Nuggets interested in Serbian point guard Vasilije Micic –


April 24, 2022; Denver, Colorado, United States; Denver Nuggets center Nikola Jokic (15) outplays Golden State Warriors center Kevon Looney (5) in the first quarter of the first round of the 2022 NBA playoffs at Ball Arena. Mandatory Credit: Ron Chenoy-USA TODAY Sports

The 2022 NBA Draft is less than 24 hours away, and rumors, trades, and rumors are flying left and right.

The Nuggets haven’t been the focus of many pre-draft rumors, but on Wednesday night, Bleacher Report’s Jake Fischer dropped a couple of Denver-related tidbits. Focus? Base, where the Nuggets were named as suitors for Serbian point guard Vasilije Micic.

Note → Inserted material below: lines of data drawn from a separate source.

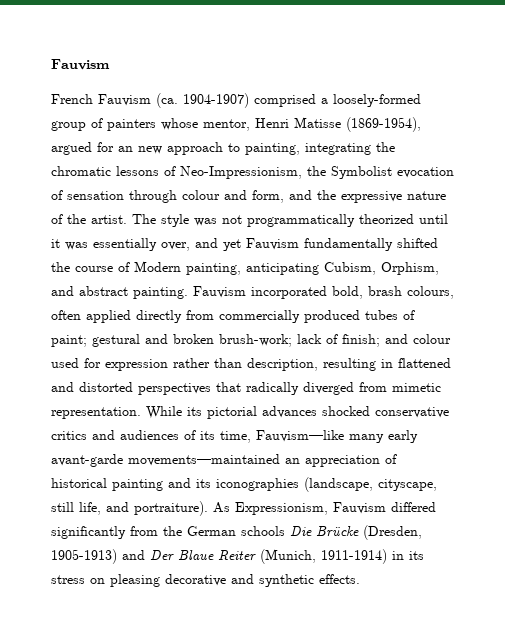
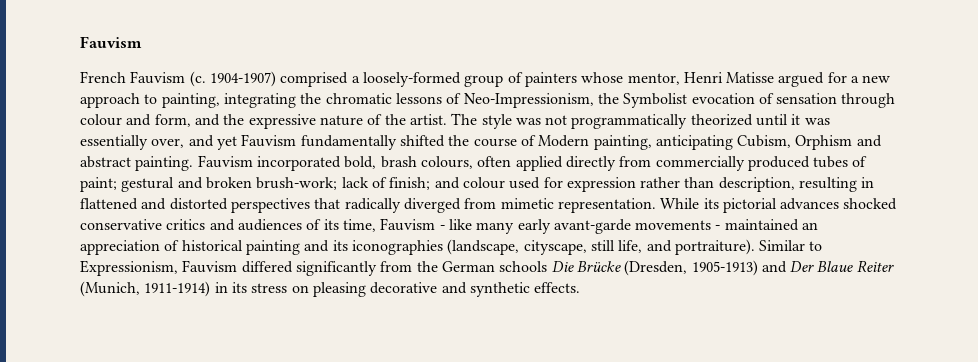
- French Fauvism (ca. 1904-1907) comprised a loosely-formed group of painters whose mentor, Henri Matisse (1869-1954), argued for an new approach to painting, integrating the chromatic lessons of Neo-Impressionism, the Symbolist evocation of sensation through colour and form, and the expressive nature of the artist.
+ French Fauvism (c. 1904-1907) comprised a loosely-formed group of painters whose mentor, Henri Matisse argued for a new approach to painting, integrating the chromatic lessons of Neo-Impressionism, the Symbolist evocation of sensation through colour and form, and the expressive nature of the artist.
- The style was not programmatically theorized until it was essentially over, and yet Fauvism fundamentally shifted the course of Modern painting, anticipating Cubism, Orphism, and abstract painting.
+ The style was not programmatically theorized until it was essentially over, and yet Fauvism fundamentally shifted the course of Modern painting, anticipating Cubism, Orphism and abstract painting.
- While its pictorial advances shocked conservative critics and audiences of its time, Fauvism—like many early avant-garde movements—maintained an appreciation of historical painting and its iconographies (landscape, cityscape, still life, and portraiture).
+ While its pictorial advances shocked conservative critics and audiences of its time, Fauvism - like many early avant-garde movements - maintained an appreciation of historical painting and its iconographies (landscape, cityscape, still life, and portraiture).
- As Expressionism, Fauvism differed significantly from the German schools Die Brücke (Dresden, 1905-1913) and Der Blaue Reiter (Munich, 1911-1914) in its stress on pleasing decorative and synthetic effects.
+ Similar to Expressionism, Fauvism differed significantly from the German schools Die Brücke (Dresden, 1905-1913) and Der Blaue Reiter (Munich, 1911-1914) in its stress on pleasing decorative and synthetic effects.

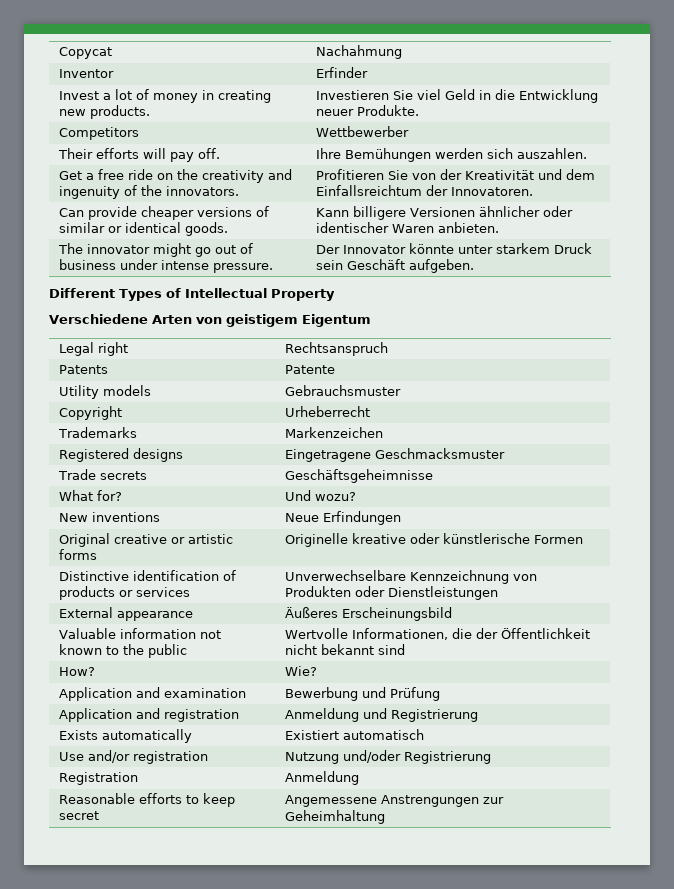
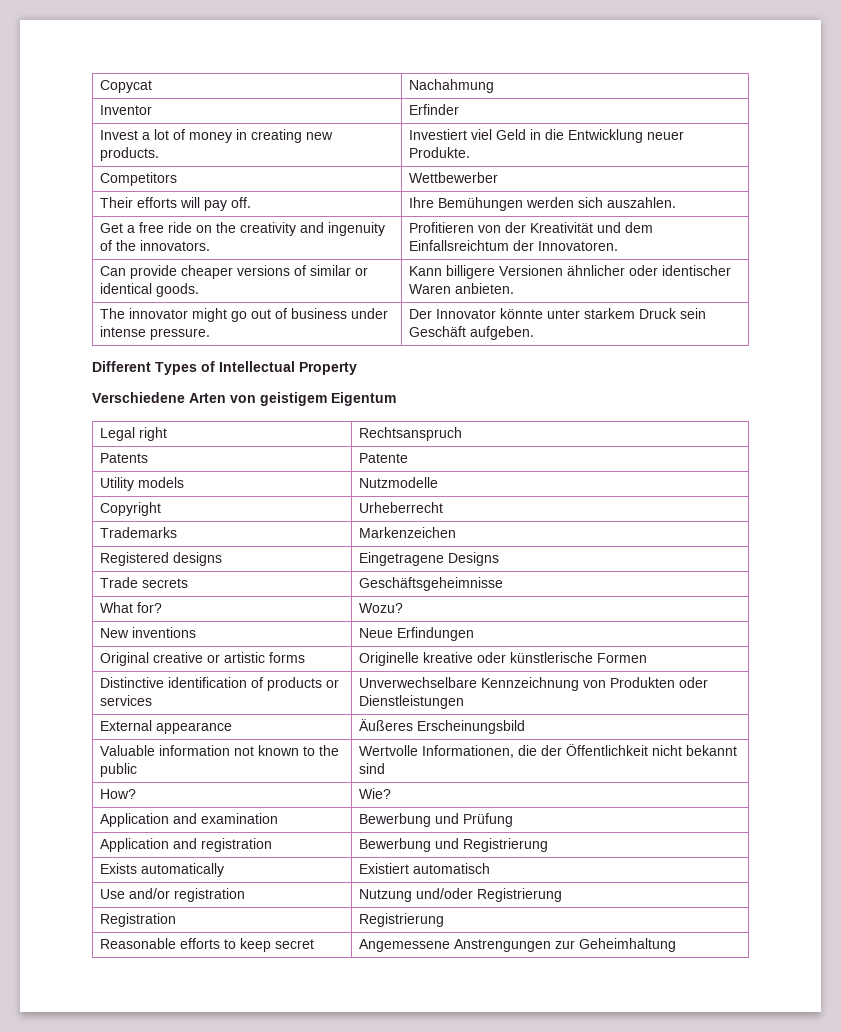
- Invest a lot of money in creating new products. | Investieren Sie viel Geld in die Entwicklung neuer Produkte.
+ Invest a lot of money in creating new products. | Investiert viel Geld in die Entwicklung neuer Produkte.
- Get a free ride on the creativity and ingenuity of the innovators. | Profitieren Sie von der Kreativität und dem Einfallsreichtum der Innovatoren.
+ Get a free ride on the creativity and ingenuity of the innovators. | Profitieren von der Kreativität und dem Einfallsreichtum der Innovatoren.
- Utility models | Gebrauchsmuster
+ Utility models | Nutzmodelle
- Registered designs | Eingetragene Geschmacksmuster
+ Registered designs | Eingetragene Designs
- What for? | Und wozu?
+ What for? | Wozu?
- Application and registration | Anmeldung und Registrierung
+ Application and registration | Bewerbung und Registrierung
- Registration | Anmeldung
+ Registration | Registrierung

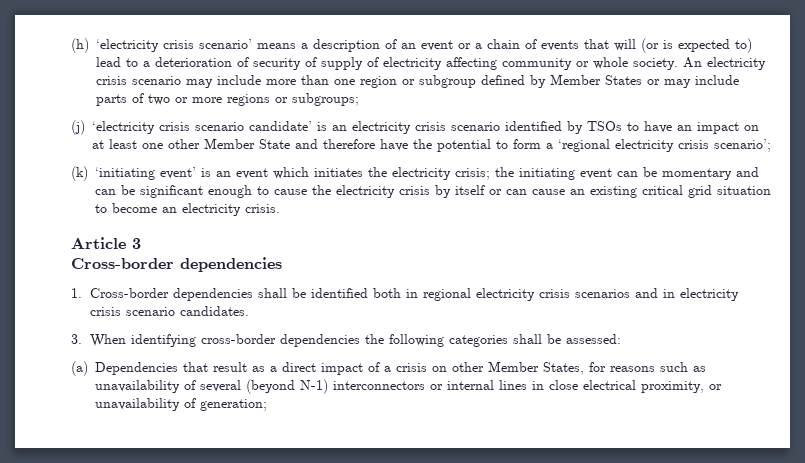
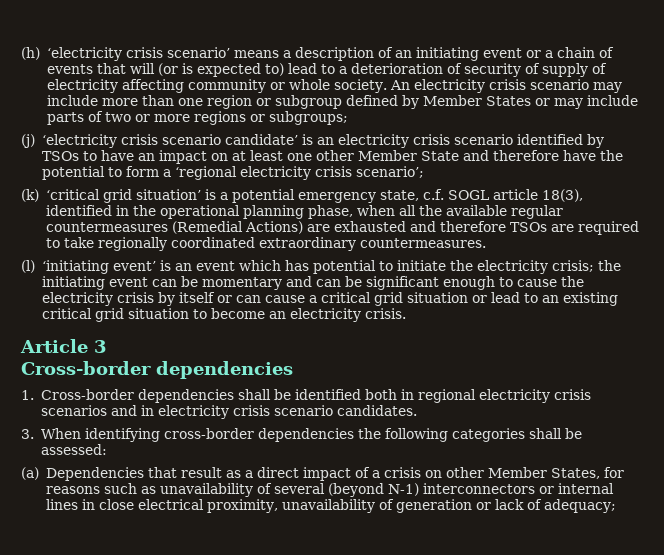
- (h) ‘electricity crisis scenario’ means a description of an event or a chain of events that will (or is expected to) lead to a deterioration of security of supply of electricity affecting community or whole society.
+ (h) ‘electricity crisis scenario’ means a description of an initiating event or a chain of events that will (or is expected to) lead to a deterioration of security of supply of electricity affecting community or whole society.
- (k) ‘initiating event’ is an event which initiates the electricity crisis; the initiating event can be momentary and can be significant enough to cause the electricity crisis by itself or can cause an existing critical grid situation to become an electricity crisis.
+ (k) ‘critical grid situation’ is a potential emergency state, c.f. SOGL article 18(3), identified in the operational planning phase, when all the available regular countermeasures (Remedial Actions) are exhausted and therefore TSOs are required to take regionally coordinated extraordinary countermeasures.
+ (l) ‘initiating event’ is an event which has potential to initiate the electricity crisis; the initiating event can be momentary and can be significant enough to cause the electricity crisis by itself or can cause a critical grid situation or lead to an existing critical grid situation to become an electricity crisis.
- (a) Dependencies that result as a direct impact of a crisis on other Member States, for reasons such as unavailability of several (beyond N-1) interconnectors or internal lines in close electrical proximity, or unavailability of generation;
+ (a) Dependencies that result as a direct impact of a crisis on other Member States, for reasons such as unavailability of several (beyond N-1) interconnectors or internal lines in close electrical proximity, unavailability of generation or lack of adequacy;

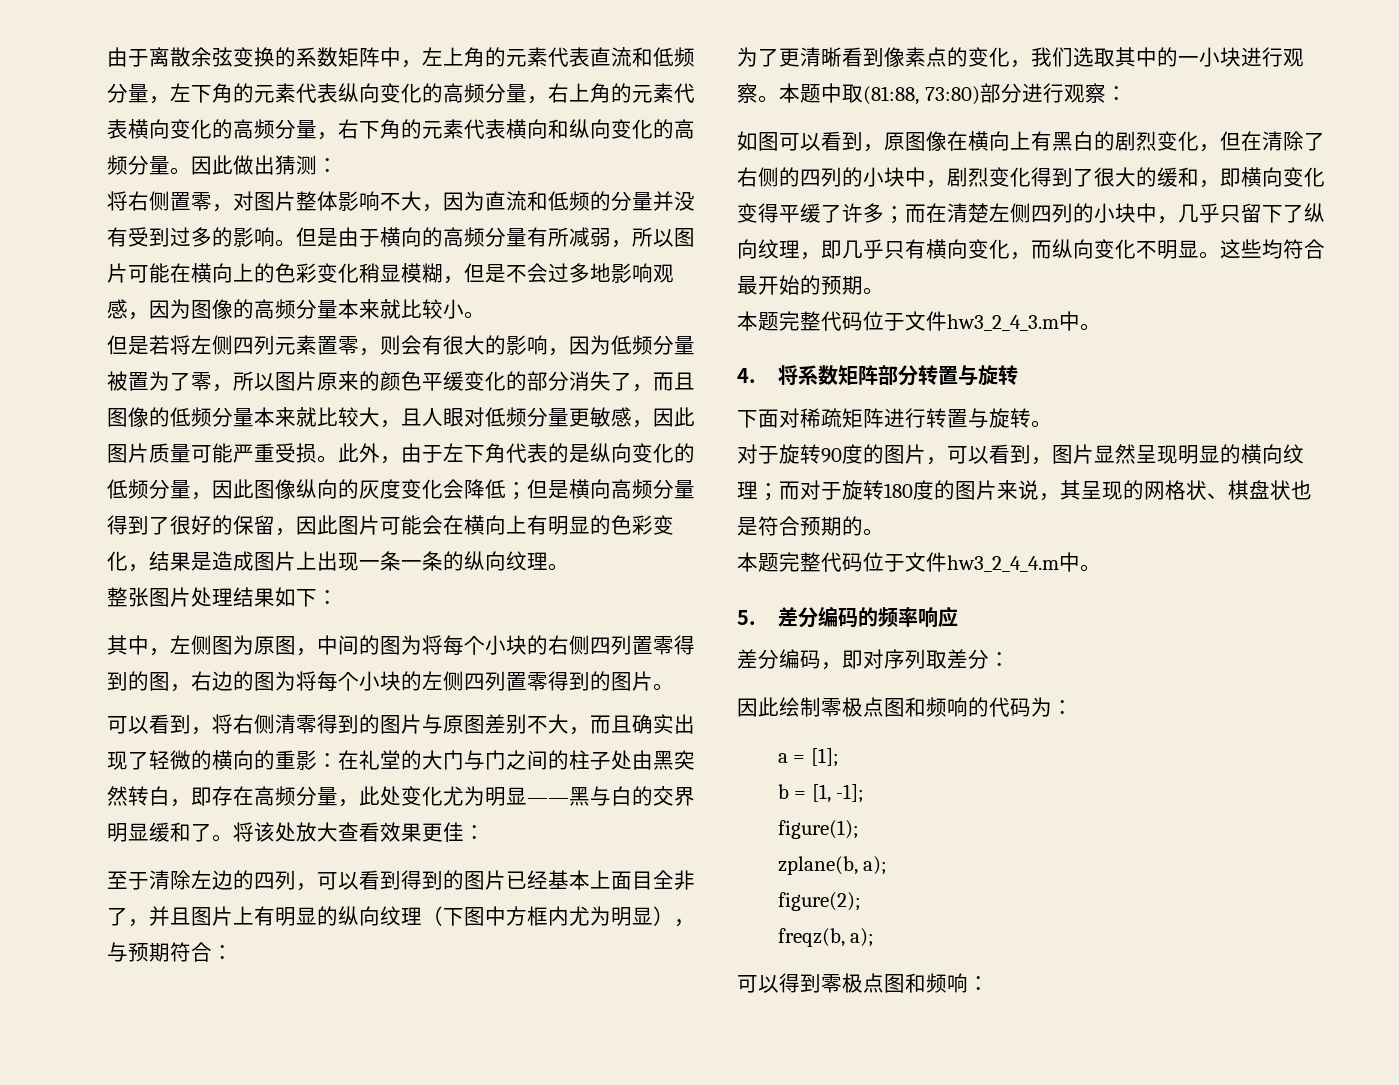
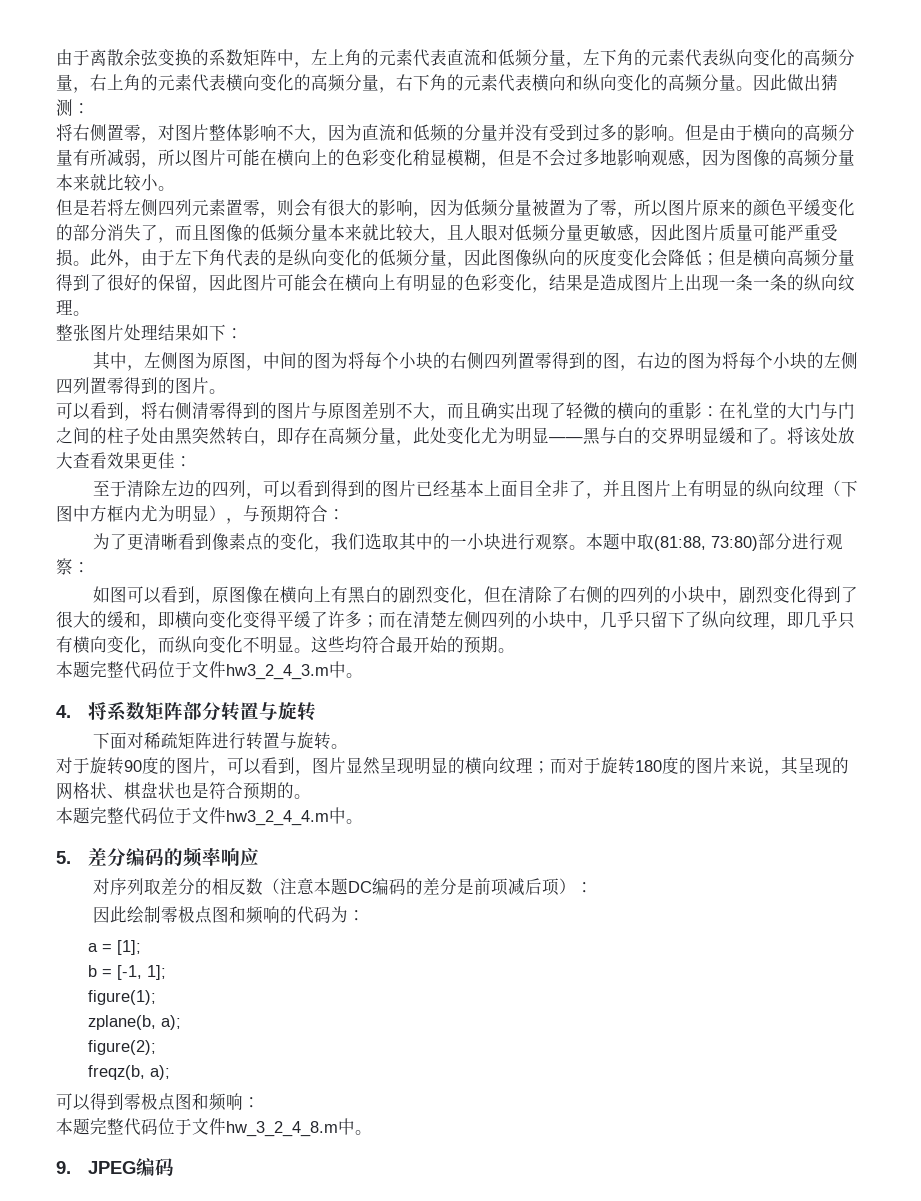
- 差分编码，即对序列取差分：
+ 对序列取差分的相反数（注意本题DC编码的差分是前项减后项）：
- b = [1, -1];
+ b = [-1, 1];
+ 本题完整代码位于文件hw_3_2_4_8.m中。
+ 9. JPEG编码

“Serbian point guard Vasilije Micic is still a hot name in the trading market. OKC has their draft rights, and Nikola Jokic has been said to be a driving factor in Denver’s interest in winning the EuroLeague MVP. San Antonio, Milwaukee and Chicago have also been mentioned as legitimate suitors.”


Some notes:

First, Vasilije Micic is an elite international player. As Fischer mentioned, he won EuroLeague MVP during the 2020-21 season for Anadolu Efes, averaging 16.7 points, 4.9 assists, and 1.2 steals in 30.0 minutes per game. During the 2021-22 season, he ranked third in points scored and fifth in total assists. He is 6’5″ and has both scoring and playing traits that project him to play a combo guard role at the NBA level. He’ll probably be a good defender in the NBA, but it’s not a skill of his that stands out.

Second, Micic’s rights are owned by the Oklahoma City Thunder. Even if Micic wants to come over and play with Denver, the Nuggets would have to do other trade with Sam Presti and the Thunder. Giving Presti additional draft capital seems like a bad idea, since the Nuggets have already set up their 2023 first-round pick and 2027 first-round pick on the OKC road. Perhaps this trade would be less expensive for Denver, but there is still a cost. Micic is not a traditional free agent.

Third, there is the contract. Supposedly, Micic would want more than a minimum contract to come to the NBA, but the Nuggets have limited flexibility this offseason. Denver has the mid-tier exception of contributors to work with, but that’s the only way they can sign any player for more than the minimum. If the Nuggets give that money (or part of it) to Micic, it limits what they can give to other free agents. While there is some merit in pairing Micic with Nikola Jokić and pairing two Serbian MVPs, the Nuggets have to think about maxing out their roster this year so they apply more pressure to every decision. Denver cannot launch its MLE taxpayer lightly.

Fourth, the Nuggets just had a two-year experience with a former EuroLeague star in Facundo Campazzo. There were some good times with Campazzo at the NBA level, but the signing ultimately proved disappointing as opponents began receiving an NBA scouting report on the 5’9″ point guard. Micic may be completely different than Campazzo, and his 6’5″ height and his shot are key differences.

Still, is this an opportunity GM Calvin Booth is willing to take? Is Micic the Correct chance to take advantage of this offseason with Denver needing perimeter defense so badly? Can Denver even get the rights to Micic from Oklahoma City for a reasonable price?

These are all fair questions that make me a little skeptical about this matchup between Micic and the Nuggets. Denver already has Jamal Murray, Monte Morris and Bones Hyland to play point guard, but in the same article, Fischer names Morris as a point guard “said to be available” on the trade market this offseason.

Denver may need another capable ball handler at some point, so it’s not a far-fetched claim that Micic could come in and immediately be a useful player. Cost is cost, though, and the Nuggets would have to balance that against what they would actually get with Micic on the roster.